### YOUR INSTRUCTIONS
Reproduce, from the lines below, exactly the stretch that begins at the line containing "[65,160,79,171] ☐ -> [100,223,115,235] ☑" and ends at the line containing "[590,124,649,135] [91,155,257,172] Warren: //", both included.

### DATA FOR THE TASK

************

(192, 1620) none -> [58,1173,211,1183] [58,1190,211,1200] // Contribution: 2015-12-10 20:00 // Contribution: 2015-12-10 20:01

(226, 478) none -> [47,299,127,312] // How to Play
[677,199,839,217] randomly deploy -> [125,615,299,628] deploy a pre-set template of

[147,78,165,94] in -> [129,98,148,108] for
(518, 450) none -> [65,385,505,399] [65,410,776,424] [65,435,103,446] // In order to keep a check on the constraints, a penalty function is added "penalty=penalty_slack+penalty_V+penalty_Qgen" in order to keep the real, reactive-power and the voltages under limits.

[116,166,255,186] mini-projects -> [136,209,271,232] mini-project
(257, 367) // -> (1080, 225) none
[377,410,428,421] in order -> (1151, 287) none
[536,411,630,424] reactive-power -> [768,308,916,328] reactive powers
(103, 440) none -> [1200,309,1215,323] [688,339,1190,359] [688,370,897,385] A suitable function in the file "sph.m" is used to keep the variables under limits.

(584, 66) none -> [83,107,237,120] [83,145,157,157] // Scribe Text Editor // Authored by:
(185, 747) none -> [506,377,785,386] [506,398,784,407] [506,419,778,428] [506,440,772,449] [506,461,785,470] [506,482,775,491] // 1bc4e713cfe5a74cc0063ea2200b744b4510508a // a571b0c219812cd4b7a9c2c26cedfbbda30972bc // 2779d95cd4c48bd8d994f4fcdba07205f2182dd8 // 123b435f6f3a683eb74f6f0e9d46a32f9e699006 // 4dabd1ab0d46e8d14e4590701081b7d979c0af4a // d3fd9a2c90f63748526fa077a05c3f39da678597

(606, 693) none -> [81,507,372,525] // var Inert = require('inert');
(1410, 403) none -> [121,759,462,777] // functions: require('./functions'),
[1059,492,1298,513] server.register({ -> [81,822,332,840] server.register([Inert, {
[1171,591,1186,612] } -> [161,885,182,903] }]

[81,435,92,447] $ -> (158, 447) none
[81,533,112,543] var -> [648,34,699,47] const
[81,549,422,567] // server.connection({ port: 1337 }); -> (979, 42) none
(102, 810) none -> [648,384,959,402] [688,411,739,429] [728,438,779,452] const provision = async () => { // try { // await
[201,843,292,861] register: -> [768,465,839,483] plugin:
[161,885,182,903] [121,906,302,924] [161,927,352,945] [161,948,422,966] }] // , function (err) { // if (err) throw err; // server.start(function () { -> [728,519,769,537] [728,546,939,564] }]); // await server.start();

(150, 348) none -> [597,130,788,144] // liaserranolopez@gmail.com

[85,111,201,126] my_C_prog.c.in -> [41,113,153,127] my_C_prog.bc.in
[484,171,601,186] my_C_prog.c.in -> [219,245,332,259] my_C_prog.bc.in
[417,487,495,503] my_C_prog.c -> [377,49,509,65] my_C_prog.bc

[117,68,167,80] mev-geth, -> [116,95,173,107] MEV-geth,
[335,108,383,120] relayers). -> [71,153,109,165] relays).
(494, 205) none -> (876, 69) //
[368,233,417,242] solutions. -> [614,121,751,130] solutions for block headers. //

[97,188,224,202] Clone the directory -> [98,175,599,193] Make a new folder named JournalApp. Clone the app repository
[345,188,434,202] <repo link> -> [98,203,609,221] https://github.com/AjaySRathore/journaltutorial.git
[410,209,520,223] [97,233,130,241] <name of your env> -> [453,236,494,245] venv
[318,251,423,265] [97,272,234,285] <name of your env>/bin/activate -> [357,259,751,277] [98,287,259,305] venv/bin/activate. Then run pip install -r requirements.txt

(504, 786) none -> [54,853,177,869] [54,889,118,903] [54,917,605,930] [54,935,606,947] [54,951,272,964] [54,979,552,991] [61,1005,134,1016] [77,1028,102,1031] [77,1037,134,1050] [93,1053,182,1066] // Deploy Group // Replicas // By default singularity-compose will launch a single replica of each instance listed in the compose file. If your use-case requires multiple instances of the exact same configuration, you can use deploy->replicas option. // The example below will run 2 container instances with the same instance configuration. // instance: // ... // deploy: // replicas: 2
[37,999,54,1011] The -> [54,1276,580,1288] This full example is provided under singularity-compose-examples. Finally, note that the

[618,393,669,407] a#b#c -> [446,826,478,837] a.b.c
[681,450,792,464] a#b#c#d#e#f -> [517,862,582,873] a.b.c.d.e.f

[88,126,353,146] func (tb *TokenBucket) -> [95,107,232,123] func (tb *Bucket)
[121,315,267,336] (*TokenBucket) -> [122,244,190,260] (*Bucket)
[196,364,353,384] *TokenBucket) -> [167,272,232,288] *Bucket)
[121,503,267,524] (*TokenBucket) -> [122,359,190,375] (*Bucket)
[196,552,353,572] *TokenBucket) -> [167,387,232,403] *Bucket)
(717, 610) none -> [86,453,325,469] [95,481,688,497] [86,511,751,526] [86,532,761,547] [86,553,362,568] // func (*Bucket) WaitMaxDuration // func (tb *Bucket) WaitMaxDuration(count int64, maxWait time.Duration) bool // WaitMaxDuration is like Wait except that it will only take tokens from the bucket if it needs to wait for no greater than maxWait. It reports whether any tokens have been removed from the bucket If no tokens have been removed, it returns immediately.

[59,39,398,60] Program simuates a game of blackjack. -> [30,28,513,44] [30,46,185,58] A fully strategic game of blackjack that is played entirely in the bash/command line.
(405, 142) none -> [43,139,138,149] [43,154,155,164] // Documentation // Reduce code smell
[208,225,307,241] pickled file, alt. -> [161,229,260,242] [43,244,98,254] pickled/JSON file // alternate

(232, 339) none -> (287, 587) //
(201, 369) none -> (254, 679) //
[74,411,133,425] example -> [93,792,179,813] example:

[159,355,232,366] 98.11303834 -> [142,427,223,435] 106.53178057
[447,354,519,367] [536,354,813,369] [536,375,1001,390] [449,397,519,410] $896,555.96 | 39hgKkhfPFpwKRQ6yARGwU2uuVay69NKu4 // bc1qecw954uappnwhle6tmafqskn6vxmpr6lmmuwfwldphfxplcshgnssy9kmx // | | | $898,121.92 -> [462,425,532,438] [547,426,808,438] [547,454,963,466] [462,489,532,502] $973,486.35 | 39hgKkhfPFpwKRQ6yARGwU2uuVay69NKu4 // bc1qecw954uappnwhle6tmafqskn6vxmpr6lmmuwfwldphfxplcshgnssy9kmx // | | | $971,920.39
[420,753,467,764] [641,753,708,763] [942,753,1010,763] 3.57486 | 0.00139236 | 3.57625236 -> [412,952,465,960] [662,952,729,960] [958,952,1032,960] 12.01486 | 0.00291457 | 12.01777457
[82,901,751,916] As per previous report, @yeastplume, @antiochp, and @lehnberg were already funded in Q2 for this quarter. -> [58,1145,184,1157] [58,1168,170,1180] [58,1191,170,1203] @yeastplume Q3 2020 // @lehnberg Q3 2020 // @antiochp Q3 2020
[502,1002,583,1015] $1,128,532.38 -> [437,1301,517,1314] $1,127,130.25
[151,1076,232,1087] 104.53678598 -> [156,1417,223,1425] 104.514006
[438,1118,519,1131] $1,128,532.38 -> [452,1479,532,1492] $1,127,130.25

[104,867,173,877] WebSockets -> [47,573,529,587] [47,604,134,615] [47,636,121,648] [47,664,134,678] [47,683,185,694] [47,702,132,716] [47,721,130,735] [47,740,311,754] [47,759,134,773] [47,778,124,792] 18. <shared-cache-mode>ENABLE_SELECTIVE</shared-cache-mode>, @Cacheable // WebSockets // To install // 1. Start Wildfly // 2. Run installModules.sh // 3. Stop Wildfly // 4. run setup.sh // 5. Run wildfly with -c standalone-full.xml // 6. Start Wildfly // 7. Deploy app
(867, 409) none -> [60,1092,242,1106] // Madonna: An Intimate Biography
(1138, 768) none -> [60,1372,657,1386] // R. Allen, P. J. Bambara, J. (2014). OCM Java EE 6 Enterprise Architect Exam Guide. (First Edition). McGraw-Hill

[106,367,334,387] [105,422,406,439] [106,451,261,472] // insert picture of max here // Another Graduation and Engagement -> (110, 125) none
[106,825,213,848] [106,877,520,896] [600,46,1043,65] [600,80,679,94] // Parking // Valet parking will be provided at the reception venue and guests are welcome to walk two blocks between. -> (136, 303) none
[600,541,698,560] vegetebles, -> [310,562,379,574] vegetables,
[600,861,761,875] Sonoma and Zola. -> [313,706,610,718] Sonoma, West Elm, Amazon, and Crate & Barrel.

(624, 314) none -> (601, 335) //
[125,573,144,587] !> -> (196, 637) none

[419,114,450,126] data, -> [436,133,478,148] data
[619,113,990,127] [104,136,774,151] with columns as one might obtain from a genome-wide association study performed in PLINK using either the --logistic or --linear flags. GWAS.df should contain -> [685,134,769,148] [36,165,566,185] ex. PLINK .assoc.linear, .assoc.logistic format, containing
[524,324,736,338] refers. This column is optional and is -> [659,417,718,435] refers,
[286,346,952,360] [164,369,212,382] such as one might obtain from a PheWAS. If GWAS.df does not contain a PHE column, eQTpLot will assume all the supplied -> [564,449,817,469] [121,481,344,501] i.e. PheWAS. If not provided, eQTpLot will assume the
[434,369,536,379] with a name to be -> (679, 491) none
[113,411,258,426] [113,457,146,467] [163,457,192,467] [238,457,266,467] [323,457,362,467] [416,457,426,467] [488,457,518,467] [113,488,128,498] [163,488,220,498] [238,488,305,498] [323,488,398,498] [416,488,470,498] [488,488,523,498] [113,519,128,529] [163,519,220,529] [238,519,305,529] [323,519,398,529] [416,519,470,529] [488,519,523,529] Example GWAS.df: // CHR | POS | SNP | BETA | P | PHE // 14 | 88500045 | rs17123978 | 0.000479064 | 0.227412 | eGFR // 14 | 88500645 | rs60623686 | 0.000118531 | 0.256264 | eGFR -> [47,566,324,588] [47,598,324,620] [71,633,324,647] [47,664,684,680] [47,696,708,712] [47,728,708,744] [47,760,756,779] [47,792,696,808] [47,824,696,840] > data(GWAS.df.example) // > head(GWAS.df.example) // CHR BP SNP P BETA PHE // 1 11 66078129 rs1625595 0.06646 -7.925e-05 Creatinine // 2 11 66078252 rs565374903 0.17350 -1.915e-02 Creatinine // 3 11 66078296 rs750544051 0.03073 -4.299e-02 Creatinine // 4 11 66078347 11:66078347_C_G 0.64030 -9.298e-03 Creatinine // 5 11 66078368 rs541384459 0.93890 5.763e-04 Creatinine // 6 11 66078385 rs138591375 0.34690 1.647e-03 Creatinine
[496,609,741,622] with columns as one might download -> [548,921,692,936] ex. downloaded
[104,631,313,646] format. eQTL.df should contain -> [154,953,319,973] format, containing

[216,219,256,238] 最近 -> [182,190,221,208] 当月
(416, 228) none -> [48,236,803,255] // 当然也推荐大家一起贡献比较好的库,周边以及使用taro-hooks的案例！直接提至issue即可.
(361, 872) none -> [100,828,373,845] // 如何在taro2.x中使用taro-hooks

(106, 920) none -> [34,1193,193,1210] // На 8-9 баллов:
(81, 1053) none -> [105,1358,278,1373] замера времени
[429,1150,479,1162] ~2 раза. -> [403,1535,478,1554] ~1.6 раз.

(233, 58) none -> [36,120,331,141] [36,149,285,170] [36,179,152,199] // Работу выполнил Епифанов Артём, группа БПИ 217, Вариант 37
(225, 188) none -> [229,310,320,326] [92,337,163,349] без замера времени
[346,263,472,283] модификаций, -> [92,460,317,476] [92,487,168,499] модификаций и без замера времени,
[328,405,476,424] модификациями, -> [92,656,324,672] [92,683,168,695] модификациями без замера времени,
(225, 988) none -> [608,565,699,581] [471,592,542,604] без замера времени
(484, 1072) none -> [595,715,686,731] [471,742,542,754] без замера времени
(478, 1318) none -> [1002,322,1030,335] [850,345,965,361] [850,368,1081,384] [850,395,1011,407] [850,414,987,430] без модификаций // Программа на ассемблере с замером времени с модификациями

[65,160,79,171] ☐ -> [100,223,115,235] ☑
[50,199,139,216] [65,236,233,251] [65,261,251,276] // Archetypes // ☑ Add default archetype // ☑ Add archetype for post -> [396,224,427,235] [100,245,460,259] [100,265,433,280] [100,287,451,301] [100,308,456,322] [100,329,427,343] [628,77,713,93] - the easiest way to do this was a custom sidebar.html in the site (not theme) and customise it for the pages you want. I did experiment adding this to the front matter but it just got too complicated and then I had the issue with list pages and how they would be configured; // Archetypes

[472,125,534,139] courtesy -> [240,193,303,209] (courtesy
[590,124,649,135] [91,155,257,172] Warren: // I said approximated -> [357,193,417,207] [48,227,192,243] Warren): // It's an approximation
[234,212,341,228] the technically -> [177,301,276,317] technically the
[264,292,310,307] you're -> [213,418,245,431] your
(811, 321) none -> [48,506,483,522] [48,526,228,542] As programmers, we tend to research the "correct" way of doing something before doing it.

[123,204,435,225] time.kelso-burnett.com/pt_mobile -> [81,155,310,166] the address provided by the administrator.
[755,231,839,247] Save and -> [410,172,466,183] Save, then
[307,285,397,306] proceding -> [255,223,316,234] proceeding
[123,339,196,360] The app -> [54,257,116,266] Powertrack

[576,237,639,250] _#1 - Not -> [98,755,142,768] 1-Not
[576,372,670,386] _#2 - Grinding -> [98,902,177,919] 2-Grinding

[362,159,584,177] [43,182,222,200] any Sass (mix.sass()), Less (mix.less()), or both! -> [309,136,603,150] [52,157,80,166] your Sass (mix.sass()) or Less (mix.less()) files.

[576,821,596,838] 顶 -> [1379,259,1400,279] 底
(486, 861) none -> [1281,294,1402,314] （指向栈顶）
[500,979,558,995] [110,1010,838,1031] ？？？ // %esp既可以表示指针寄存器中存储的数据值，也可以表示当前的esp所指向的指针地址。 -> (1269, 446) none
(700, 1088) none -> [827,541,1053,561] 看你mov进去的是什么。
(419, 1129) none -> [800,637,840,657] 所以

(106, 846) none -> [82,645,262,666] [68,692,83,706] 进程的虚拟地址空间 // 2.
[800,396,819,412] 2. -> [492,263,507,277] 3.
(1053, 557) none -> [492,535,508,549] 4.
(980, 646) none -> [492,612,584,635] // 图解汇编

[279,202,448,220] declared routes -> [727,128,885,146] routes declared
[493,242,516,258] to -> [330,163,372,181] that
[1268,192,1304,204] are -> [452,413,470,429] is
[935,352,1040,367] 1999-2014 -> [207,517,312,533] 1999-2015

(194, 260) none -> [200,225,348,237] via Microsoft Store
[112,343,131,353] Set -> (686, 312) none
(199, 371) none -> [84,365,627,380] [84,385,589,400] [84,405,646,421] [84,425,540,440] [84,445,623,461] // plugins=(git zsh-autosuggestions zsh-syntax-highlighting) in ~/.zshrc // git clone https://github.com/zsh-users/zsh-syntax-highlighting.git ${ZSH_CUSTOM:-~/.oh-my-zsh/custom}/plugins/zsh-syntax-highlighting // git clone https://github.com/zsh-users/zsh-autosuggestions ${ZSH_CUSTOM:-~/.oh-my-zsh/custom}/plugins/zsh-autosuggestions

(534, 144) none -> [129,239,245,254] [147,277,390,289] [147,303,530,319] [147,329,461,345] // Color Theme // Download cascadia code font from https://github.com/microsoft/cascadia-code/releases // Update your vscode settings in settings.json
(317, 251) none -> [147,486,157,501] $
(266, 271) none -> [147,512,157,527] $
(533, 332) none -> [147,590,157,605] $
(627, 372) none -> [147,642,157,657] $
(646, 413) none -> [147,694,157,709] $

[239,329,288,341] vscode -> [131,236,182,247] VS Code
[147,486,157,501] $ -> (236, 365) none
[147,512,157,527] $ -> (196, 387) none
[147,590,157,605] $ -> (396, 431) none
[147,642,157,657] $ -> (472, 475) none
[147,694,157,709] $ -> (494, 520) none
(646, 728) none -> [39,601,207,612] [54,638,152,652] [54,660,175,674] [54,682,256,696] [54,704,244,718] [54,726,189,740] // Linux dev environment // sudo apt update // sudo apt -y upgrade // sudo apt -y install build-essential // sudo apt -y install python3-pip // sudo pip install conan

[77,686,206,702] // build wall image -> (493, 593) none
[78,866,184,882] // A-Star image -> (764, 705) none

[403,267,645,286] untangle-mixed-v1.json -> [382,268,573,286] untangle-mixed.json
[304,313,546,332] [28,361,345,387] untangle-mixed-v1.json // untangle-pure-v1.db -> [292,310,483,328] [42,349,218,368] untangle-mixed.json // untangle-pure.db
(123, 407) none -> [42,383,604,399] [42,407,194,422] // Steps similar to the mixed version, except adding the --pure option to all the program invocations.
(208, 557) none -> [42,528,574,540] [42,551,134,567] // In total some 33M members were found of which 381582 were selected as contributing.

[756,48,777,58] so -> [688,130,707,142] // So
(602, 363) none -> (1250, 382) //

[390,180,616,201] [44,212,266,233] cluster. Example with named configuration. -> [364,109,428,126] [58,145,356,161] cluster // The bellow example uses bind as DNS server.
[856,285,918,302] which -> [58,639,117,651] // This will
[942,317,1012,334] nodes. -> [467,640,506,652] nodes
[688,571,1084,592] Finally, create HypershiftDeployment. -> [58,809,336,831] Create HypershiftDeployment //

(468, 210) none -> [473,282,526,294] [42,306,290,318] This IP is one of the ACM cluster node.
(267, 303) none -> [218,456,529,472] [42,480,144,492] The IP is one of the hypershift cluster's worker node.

************

### COMPLETED EXERCISE
[65,160,79,171] ☐ -> [100,223,115,235] ☑
[50,199,139,216] [65,236,233,251] [65,261,251,276] // Archetypes // ☑ Add default archetype // ☑ Add archetype for post -> [396,224,427,235] [100,245,460,259] [100,265,433,280] [100,287,451,301] [100,308,456,322] [100,329,427,343] [628,77,713,93] - the easiest way to do this was a custom sidebar.html in the site (not theme) and customise it for the pages you want. I did experiment adding this to the front matter but it just got too complicated and then I had the issue with list pages and how they would be configured; // Archetypes

[472,125,534,139] courtesy -> [240,193,303,209] (courtesy
[590,124,649,135] [91,155,257,172] Warren: // I said approximated -> [357,193,417,207] [48,227,192,243] Warren): // It's an approximation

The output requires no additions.